We create, we review and we make it better. Reviews are an integral part of product/service quality improvement. The core purpose of any review process is to “make things better” by re-examining the work product and find out anomalies or areas of improvements that the creator of the work product was not able to find.

Establishing a good review process in an organization requires management commitment and investment, but for returns that it generates, the effort is totally worth it. In software world, a lot of emphasis is given to formal inspections, but they work best when a formal process marries with a set of common sense rules. Here they go:

1) Reviewing early

Reviews in early phase of product development means that findings are less costly to resolve. The later defects are found, more expensive it gets to resolve those defects.

2) Staying positive

The art of review is to report negative findings (problems) without losing the positive undertone of communication. Negative or destructive criticism will only make the process more burdensome. Stay positive and keep the process lightweight.

3) Keeping review records

When a lot of time is spent on reviewing, it makes sense to track the findings to closure. Recording the finding helps you to effectively track the closure and trends.

4) Reviewing process, not the person

Always question the process and not the person. Human beings are bound to make mistakes, which is why reviews are required. So accept that mistakes will happen. How can we have a more effective process so that these mistakes are not repeated? That is the critical question.

Imagine that Bob is the reviewer of John’s work product and consider the following conversations:

Bob: “John, I reviewed the code of invoices module developed by you. Again this time, you have not implemented the architecture correctly. You committed the same mistakes that were also found in the registration module earlier.”

OR

Bob: “John, I reviewed the code of invoices module developed by you and your team. We have found some anomalies in the architecture implementation. I just wanted to know if the team had undergone the workshop on our standard architecture. If not, we should invite our systems architect to take a small workshop on system architecture so that the team has better clarity on how it can be best implemented.”

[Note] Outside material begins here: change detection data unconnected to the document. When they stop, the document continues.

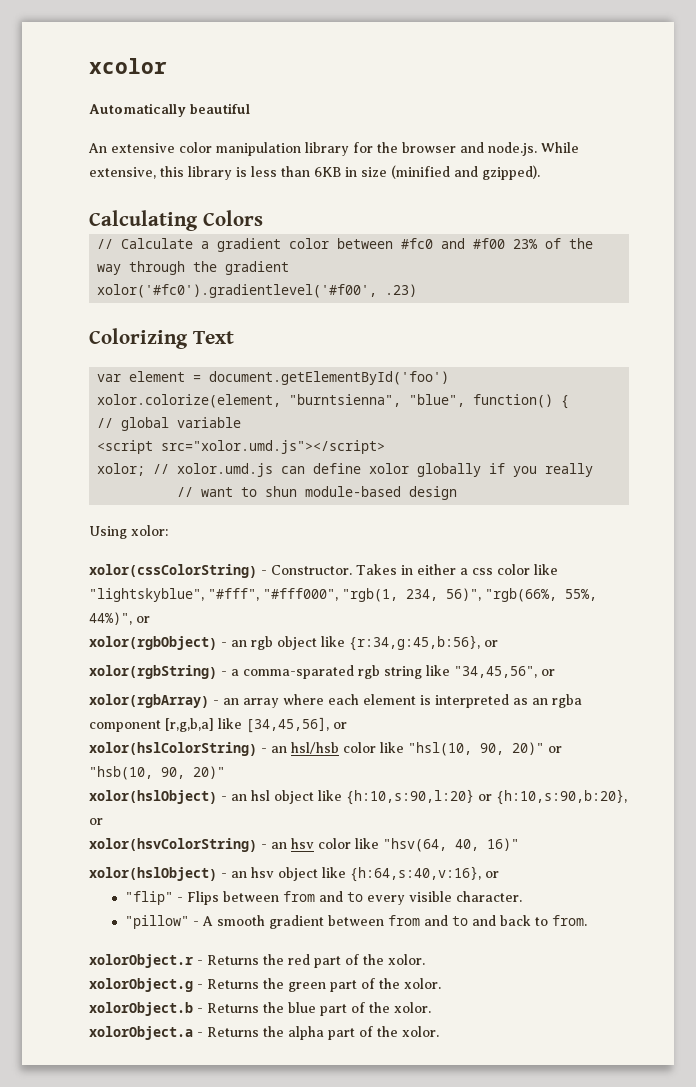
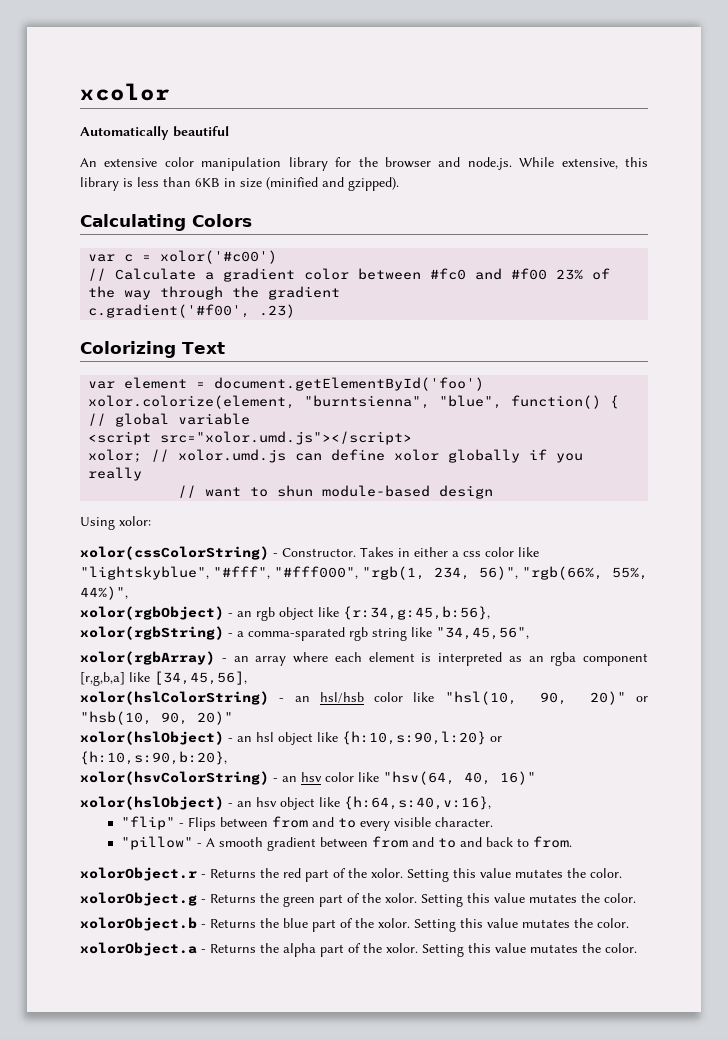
(263, 218) none -> [88,250,278,264] // var c = xolor('#c00')
[97,284,378,298] xolor('#fc0').gradientlevel('#f00', -> [88,304,251,318] c.gradient('#f00',
[136,616,150,623] or -> (128, 593) none
[484,640,498,647] or -> (490, 613) none
[541,669,555,676] or -> (529, 633) none
[333,722,347,729] or -> (247, 678) none
[89,818,103,825] or -> (227, 758) none
[485,871,499,878] or -> (491, 803) none
(425, 959) none -> [407,868,622,882] Setting this value mutates the color.
(441, 983) none -> [421,893,636,907] Setting this value mutates the color.
(431, 1007) none -> [414,918,629,932] Setting this value mutates the color.
(439, 1031) none -> [422,943,637,957] Setting this value mutates the color.

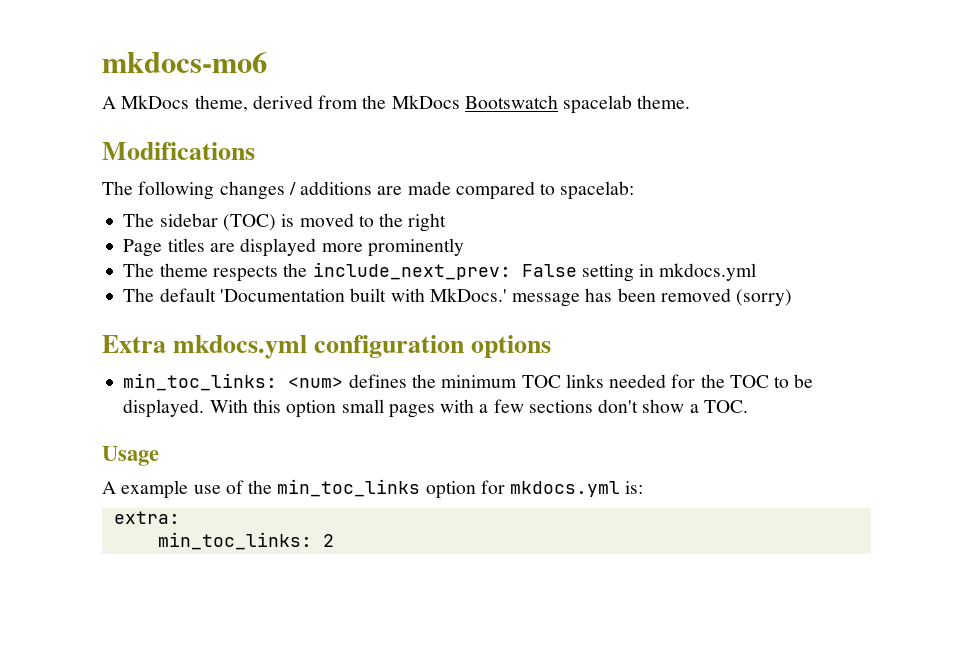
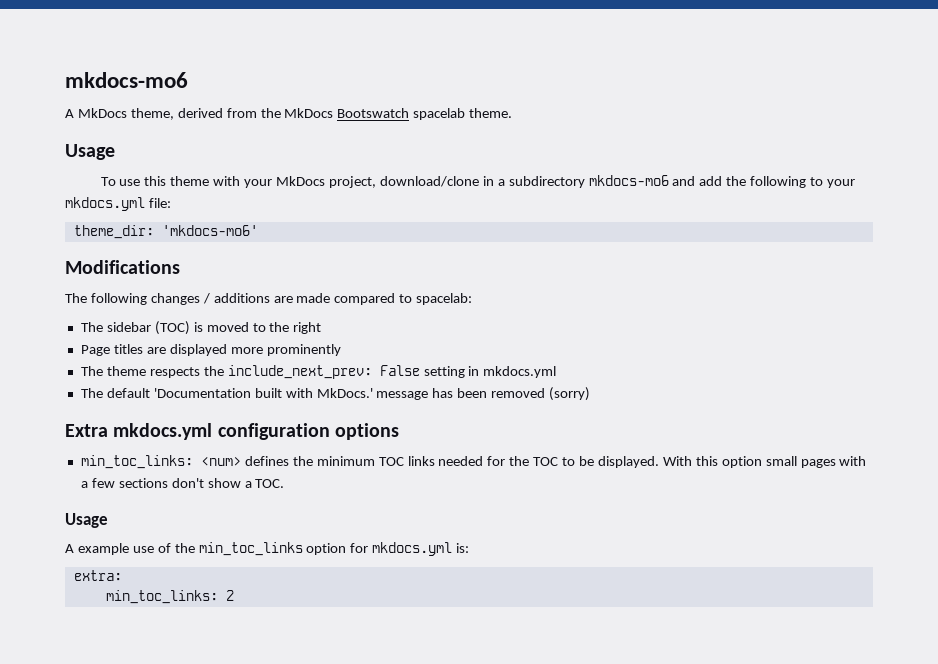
(691, 102) none -> [65,144,115,160] [100,175,856,188] [65,197,171,211] [73,225,258,239] // Usage // To use this theme with your MkDocs project, download/clone in a subdirectory mkdocs-mo6 and add the following to your mkdocs.yml file: // theme_dir: 'mkdocs-mo6'

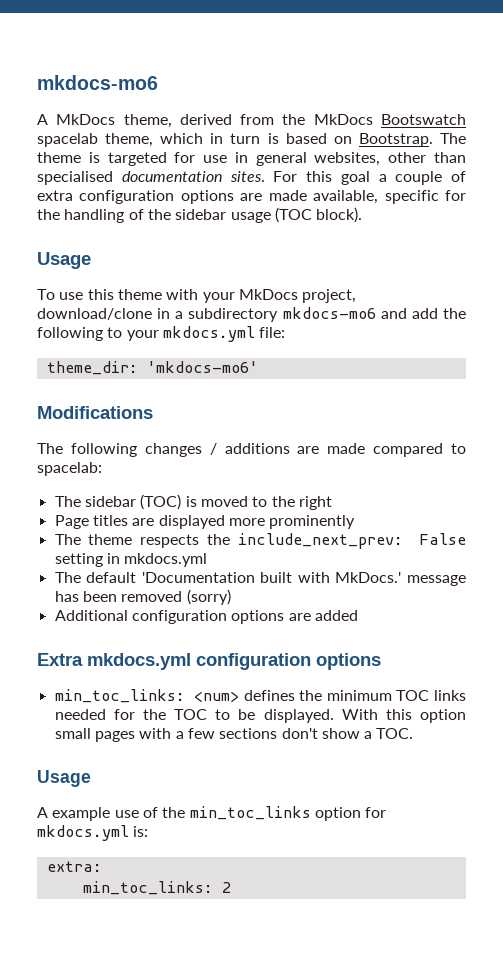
[469,108,513,118] theme. -> [105,133,466,147] [37,152,466,166] [37,171,466,185] [37,190,466,204] [37,207,363,223] theme, which in turn is based on Bootstrap. The theme is targeted for use in general websites, other than specialised documentation sites. For this goal a couple of extra configuration options are made available, specific for the handling of the sidebar usage (TOC block).
(591, 394) none -> [54,610,358,624] // Additional configuration options are added

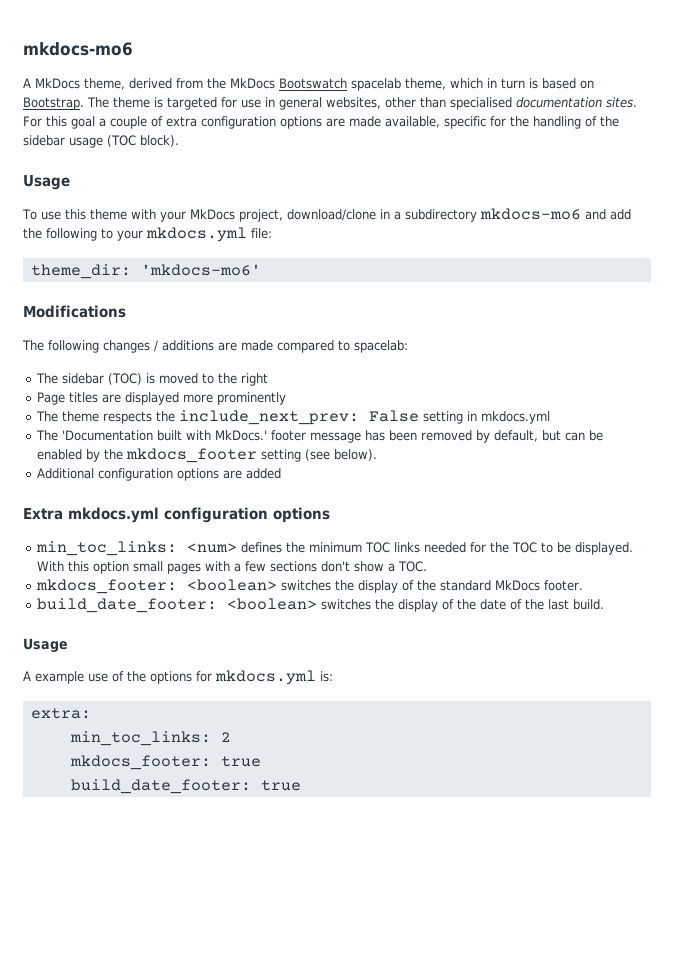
[86,572,137,583] default -> (59, 435) none
(402, 577) none -> [271,430,307,441] footer
[186,589,231,605] (sorry) -> [476,430,604,443] [37,448,378,463] by default, but can be enabled by the mkdocs_footer setting (see below).
(414, 733) none -> [36,579,584,594] [37,598,605,613] // mkdocs_footer: <boolean> switches the display of the standard MkDocs footer. // build_date_footer: <boolean> switches the display of the date of the last build.
[189,806,361,821] min_toc_links option -> [150,671,192,684] options
(231, 887) none -> [69,755,261,770] [70,779,301,794] // mkdocs_footer: true // build_date_footer: true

Two conversations with a totally different outlook. The first conversation tries to blame the producer where as the second conversation tries to assess the process and take corrective actions.

5) Training and more training

Reviewers can make huge mistakes if they are not trained. If you don’t invest in training your review teams, you cannot expect them to do it right, the first time.

6) Reviewing iteratively

Review often. During the course of product building, product needs may change. New ideas may be implemented. Keep review process constant amidst all these changes. Discipline is the key.

7) Reviewing the process of reviewing

Are we reviewing it right? Are we reviewing the right things? Periodically, assess the results and the benefits of having a review process. Assess how reviews helped improve product quality. In process assessment, also identify if people are heavily relying on reviews. It that is the case, it is a bad sign.

Success of any process depends on 2 E’s – Efficient and Enjoyable. Same holds true for your review processes. Review is a control mechanism, and hence the focus on getting it right the first time is still very important. A good review is just an internal quality gate that ensures that internal customers (reviewers) are happy with the final product. If your internal customers are happy, your external customers will be happy too!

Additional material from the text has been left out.